(Stored records)
..............................
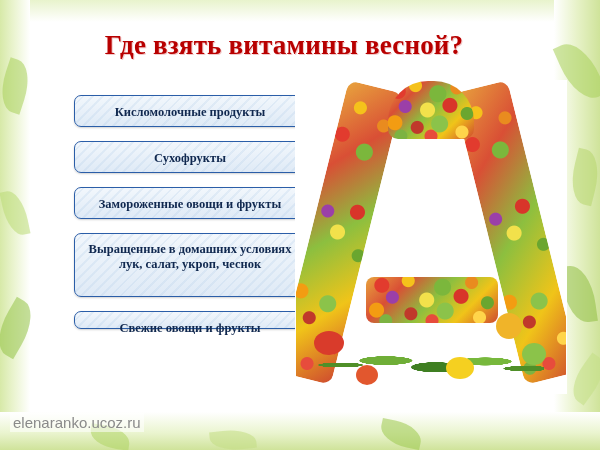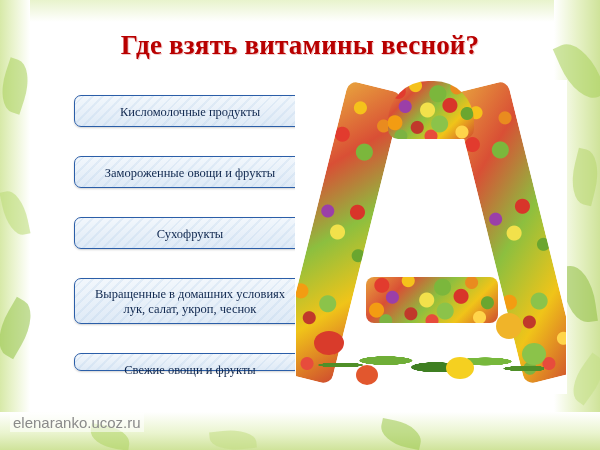--- a/index.html
+++ b/index.html
@@ -67,7 +67,7 @@
   
   .title {
     position: absolute;
-    left: 30px;
+    left: 14px;
     top: 30px;
     width: 540px;
     text-align: center;

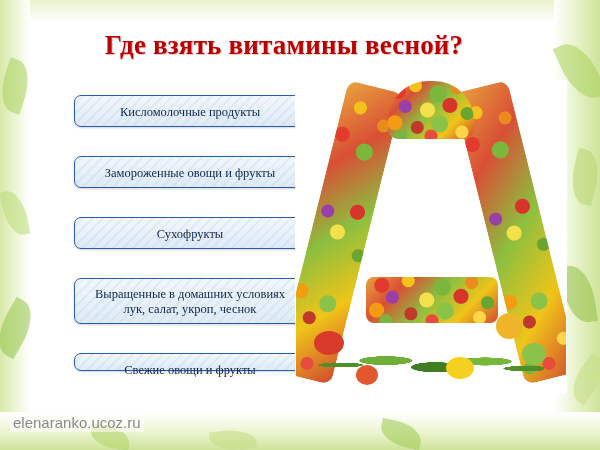--- a/index.html
+++ b/index.html
@@ -90,7 +90,7 @@
   .box {
     box-sizing: border-box;
     width: 232px;
-    margin-bottom: 29px;
+    margin-bottom: 14px;
     border: 1px solid #2b5ea8;
     border-radius: 7px;
     background:
@@ -98,7 +98,7 @@
       linear-gradient(to bottom, #f2f7fc 0%, #dfeaf6 100%);
     color: #10284f;
     font-family: "Liberation Serif", serif;
-    font-weight: normal;
+    font-weight: bold;
     font-size: 12.5px;
     line-height: 15px;
     text-align: center;

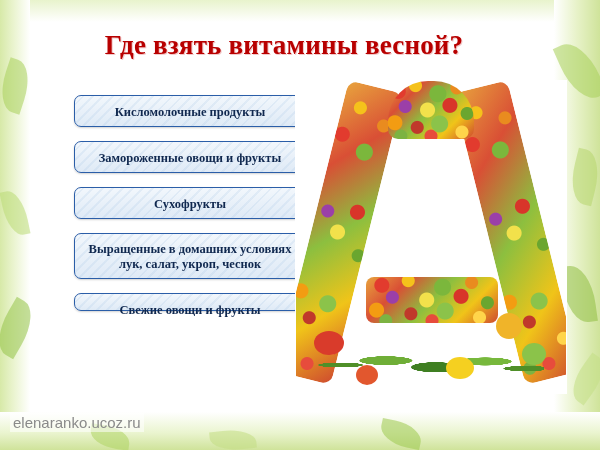--- a/index.html
+++ b/index.html
@@ -228,8 +228,8 @@
 
   <div class="boxes">
     <div class="box b-1">Кисломолочные продукты</div>
+    <div class="box b-3">Сухофрукты</div>
     <div class="box b-2">Замороженные овощи и фрукты</div>
-    <div class="box b-3">Сухофрукты</div>
     <div class="box b-4">Выращенные в домашних условиях лук, салат, укроп, чеснок</div>
     <div class="box b-5">Свежие овощи и фрукты</div>
   </div>

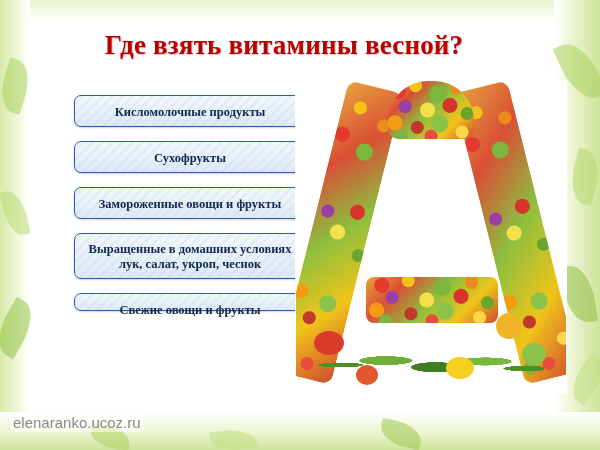--- a/index.html
+++ b/index.html
@@ -108,7 +108,7 @@
   .box.b-1 { height: 32px; padding-top: 9px; }
   .box.b-2 { height: 32px; padding-top: 9px; }
   .box.b-3 { height: 32px; padding-top: 9px; }
-  .box.b-4 { height: 46px; padding-top: 8px; }
+  .box.b-4 { height: 64px; padding-top: 8px; }
   .box.b-5 { height: 18px; padding-top: 9px; }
..............................
Report how many lines in these entries contain "weight". Answer with the number only.

2